Every line containing the string "ffffff" is to be copied from the records.

### Given information

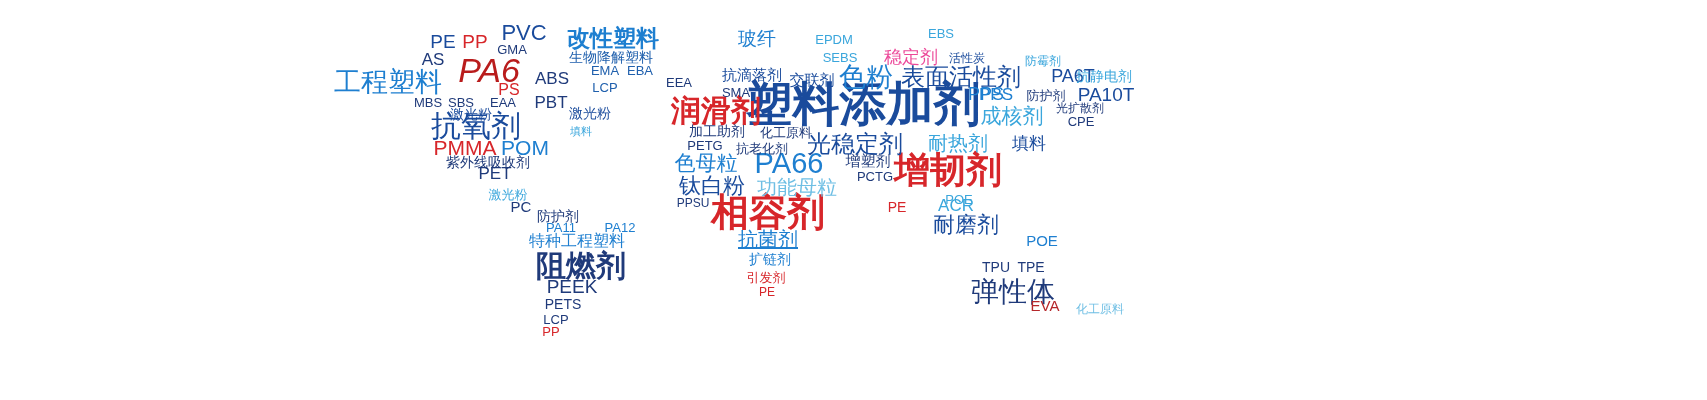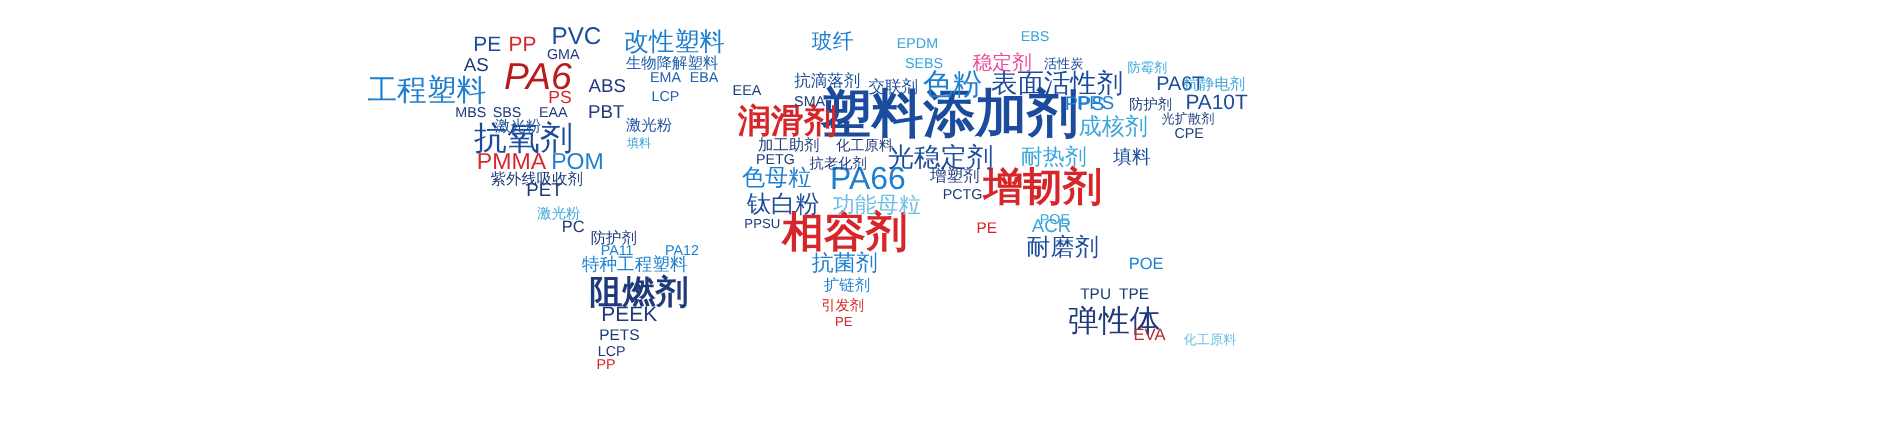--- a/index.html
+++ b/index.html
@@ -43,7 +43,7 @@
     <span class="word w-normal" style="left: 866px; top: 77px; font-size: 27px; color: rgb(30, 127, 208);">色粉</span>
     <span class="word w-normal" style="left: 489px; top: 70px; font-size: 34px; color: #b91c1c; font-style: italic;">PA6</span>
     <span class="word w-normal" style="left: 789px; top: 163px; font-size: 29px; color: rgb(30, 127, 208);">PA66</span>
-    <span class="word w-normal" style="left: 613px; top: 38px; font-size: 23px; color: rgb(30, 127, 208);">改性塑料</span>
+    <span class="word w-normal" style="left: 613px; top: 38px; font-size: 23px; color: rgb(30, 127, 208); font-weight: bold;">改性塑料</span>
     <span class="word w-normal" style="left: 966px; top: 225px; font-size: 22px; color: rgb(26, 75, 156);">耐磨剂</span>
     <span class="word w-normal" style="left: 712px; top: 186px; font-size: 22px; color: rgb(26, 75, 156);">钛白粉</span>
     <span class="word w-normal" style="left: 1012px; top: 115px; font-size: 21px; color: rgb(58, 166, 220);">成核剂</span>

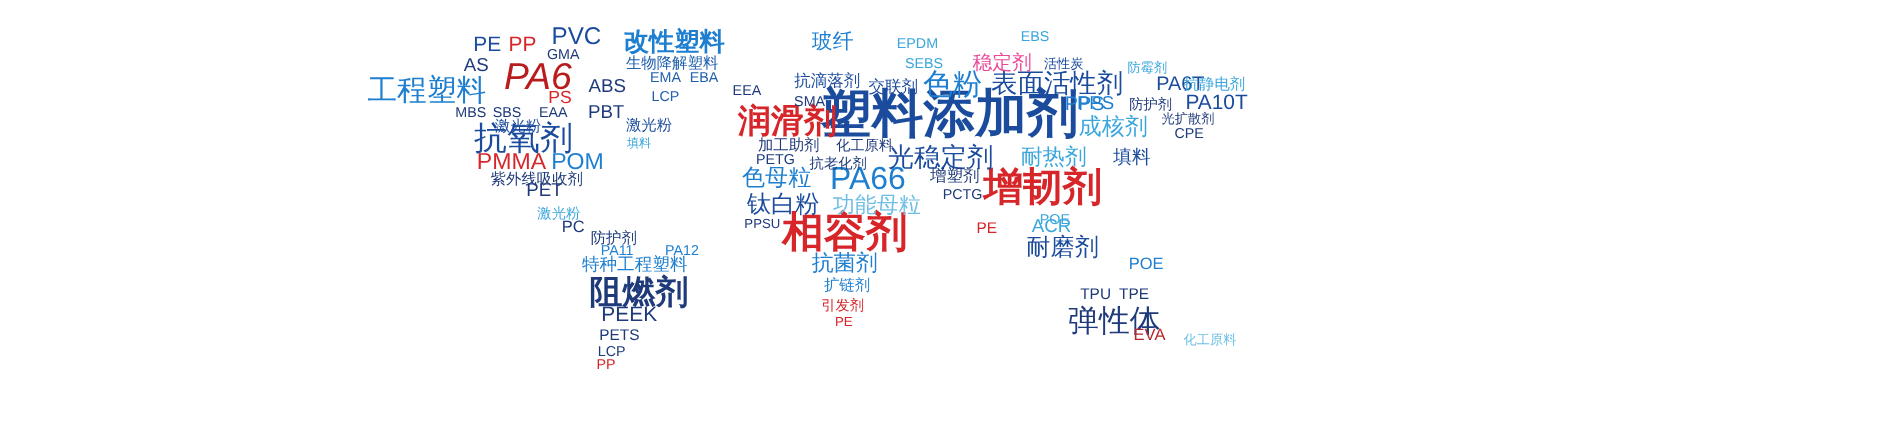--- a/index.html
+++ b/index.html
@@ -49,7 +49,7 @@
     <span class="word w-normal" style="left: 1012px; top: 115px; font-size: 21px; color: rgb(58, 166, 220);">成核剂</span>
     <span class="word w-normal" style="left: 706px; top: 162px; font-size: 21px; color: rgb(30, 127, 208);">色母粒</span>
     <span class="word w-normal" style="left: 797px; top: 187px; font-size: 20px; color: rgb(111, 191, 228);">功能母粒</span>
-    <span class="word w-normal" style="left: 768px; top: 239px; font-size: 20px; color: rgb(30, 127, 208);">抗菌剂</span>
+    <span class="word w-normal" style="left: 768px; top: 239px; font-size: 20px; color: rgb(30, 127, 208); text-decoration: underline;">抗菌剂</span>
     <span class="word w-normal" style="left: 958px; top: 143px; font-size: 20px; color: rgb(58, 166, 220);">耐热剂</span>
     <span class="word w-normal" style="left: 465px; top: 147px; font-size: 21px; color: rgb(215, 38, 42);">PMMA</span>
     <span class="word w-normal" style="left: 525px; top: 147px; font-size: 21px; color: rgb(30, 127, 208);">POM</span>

######
### Given information

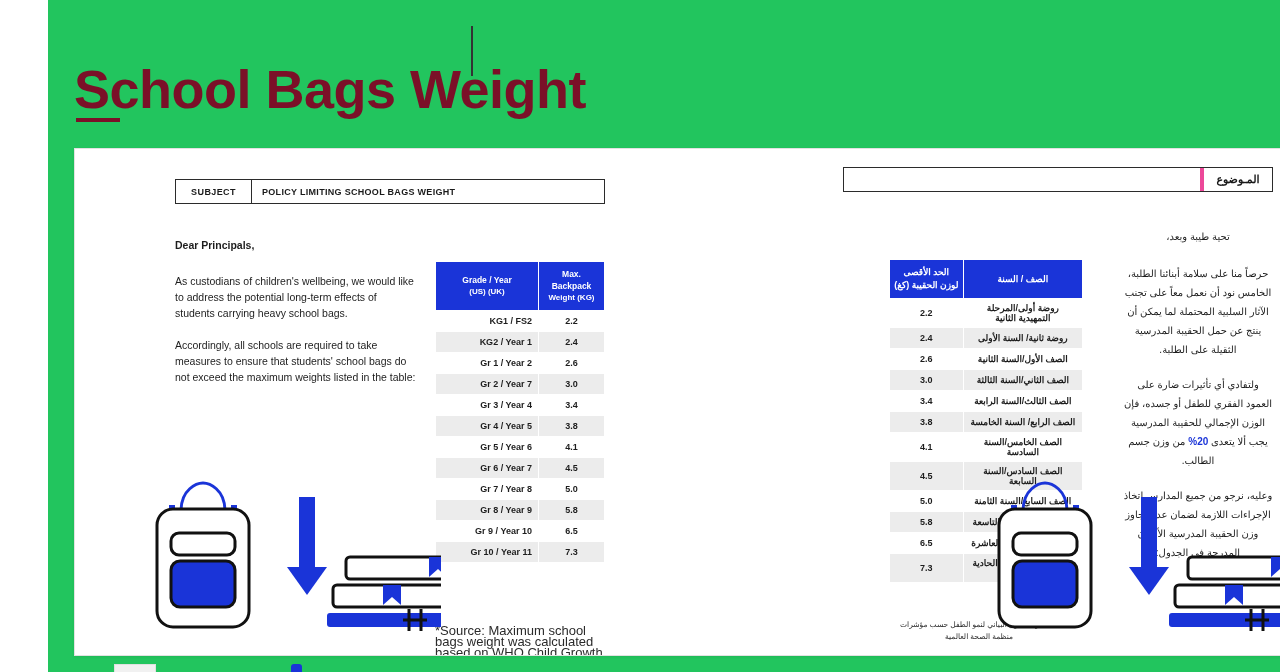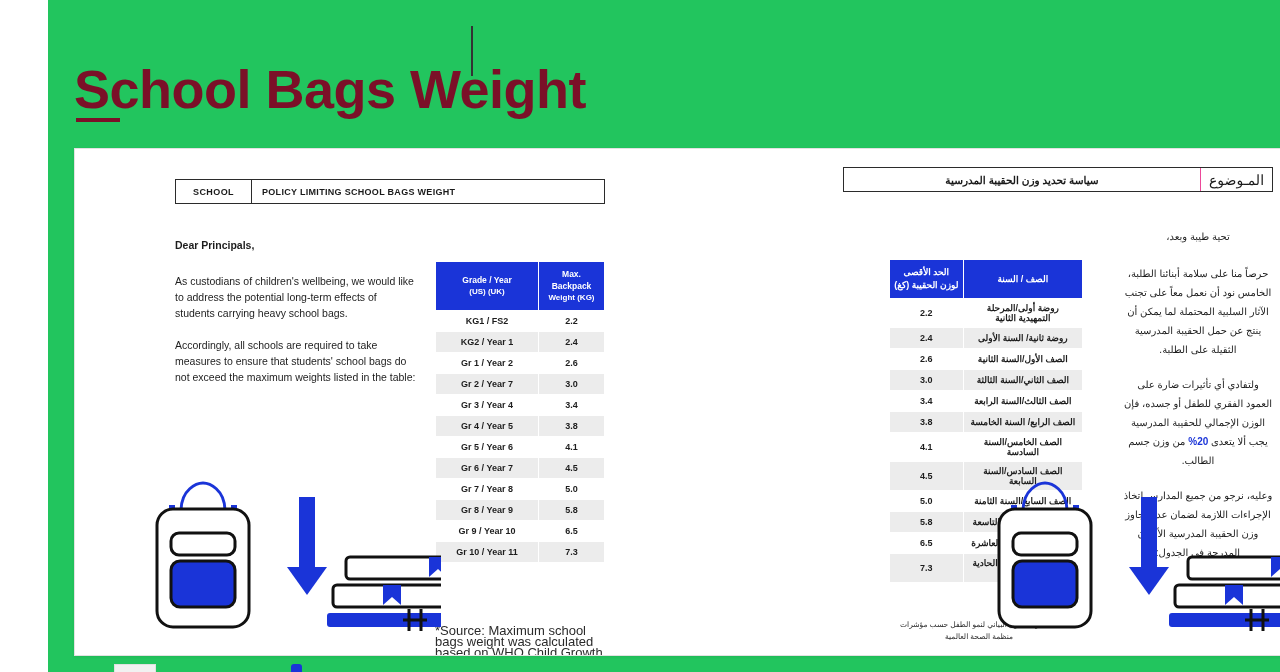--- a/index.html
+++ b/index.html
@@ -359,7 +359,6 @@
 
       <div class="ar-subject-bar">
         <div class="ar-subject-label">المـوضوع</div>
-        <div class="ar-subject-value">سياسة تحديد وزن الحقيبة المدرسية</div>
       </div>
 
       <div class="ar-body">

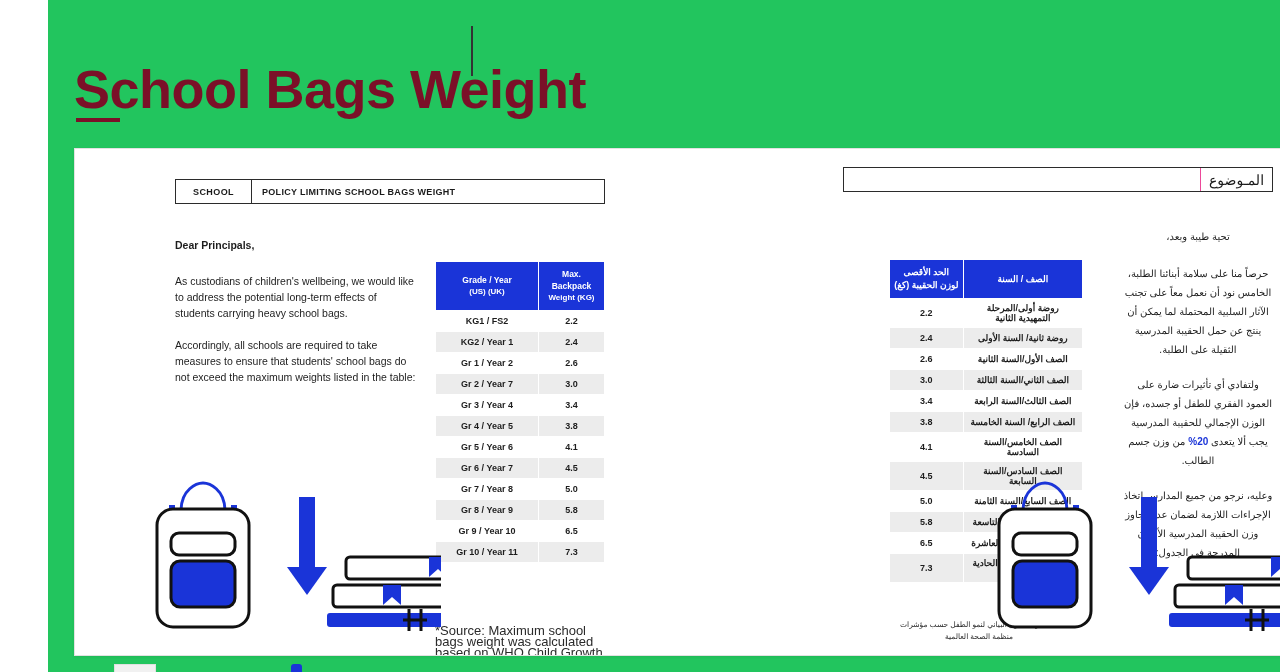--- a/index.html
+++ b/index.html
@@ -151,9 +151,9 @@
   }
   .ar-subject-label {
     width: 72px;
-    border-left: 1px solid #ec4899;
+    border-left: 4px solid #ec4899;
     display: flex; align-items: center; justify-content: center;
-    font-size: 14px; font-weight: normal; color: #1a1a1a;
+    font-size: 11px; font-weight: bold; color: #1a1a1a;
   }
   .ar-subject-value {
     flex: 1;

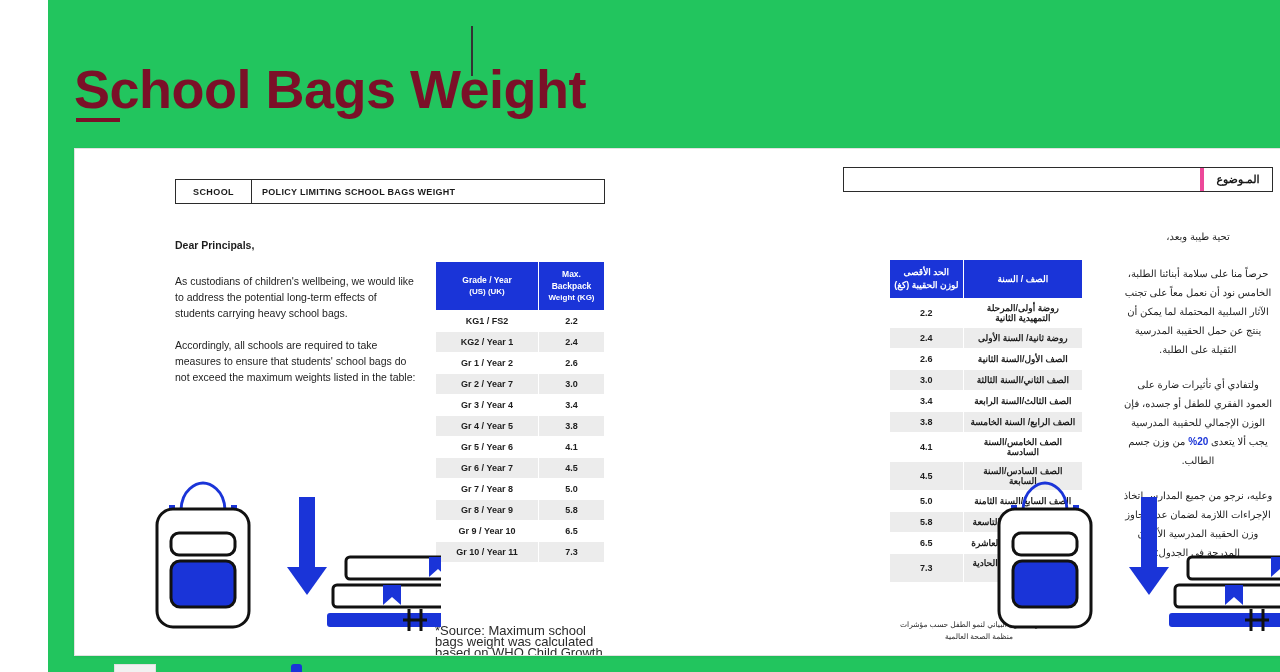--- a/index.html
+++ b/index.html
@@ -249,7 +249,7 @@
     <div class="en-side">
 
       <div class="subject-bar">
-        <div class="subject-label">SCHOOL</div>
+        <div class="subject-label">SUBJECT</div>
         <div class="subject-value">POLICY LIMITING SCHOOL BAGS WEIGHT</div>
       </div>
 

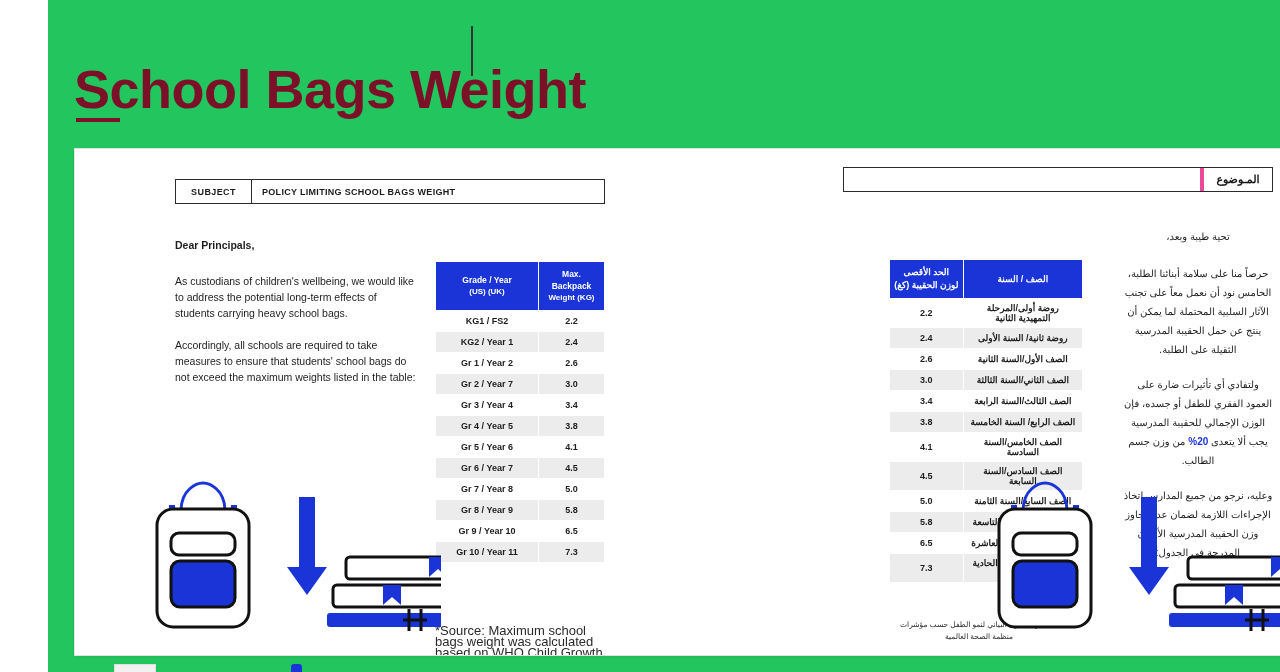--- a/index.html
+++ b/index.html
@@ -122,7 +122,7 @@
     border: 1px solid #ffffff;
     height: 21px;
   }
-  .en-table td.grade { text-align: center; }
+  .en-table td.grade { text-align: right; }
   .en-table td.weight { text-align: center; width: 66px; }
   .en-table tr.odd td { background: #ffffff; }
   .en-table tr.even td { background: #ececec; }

######

Answer area:
     border: 1px solid #ffffff;
   .en-table tr.odd td { background: #ffffff; }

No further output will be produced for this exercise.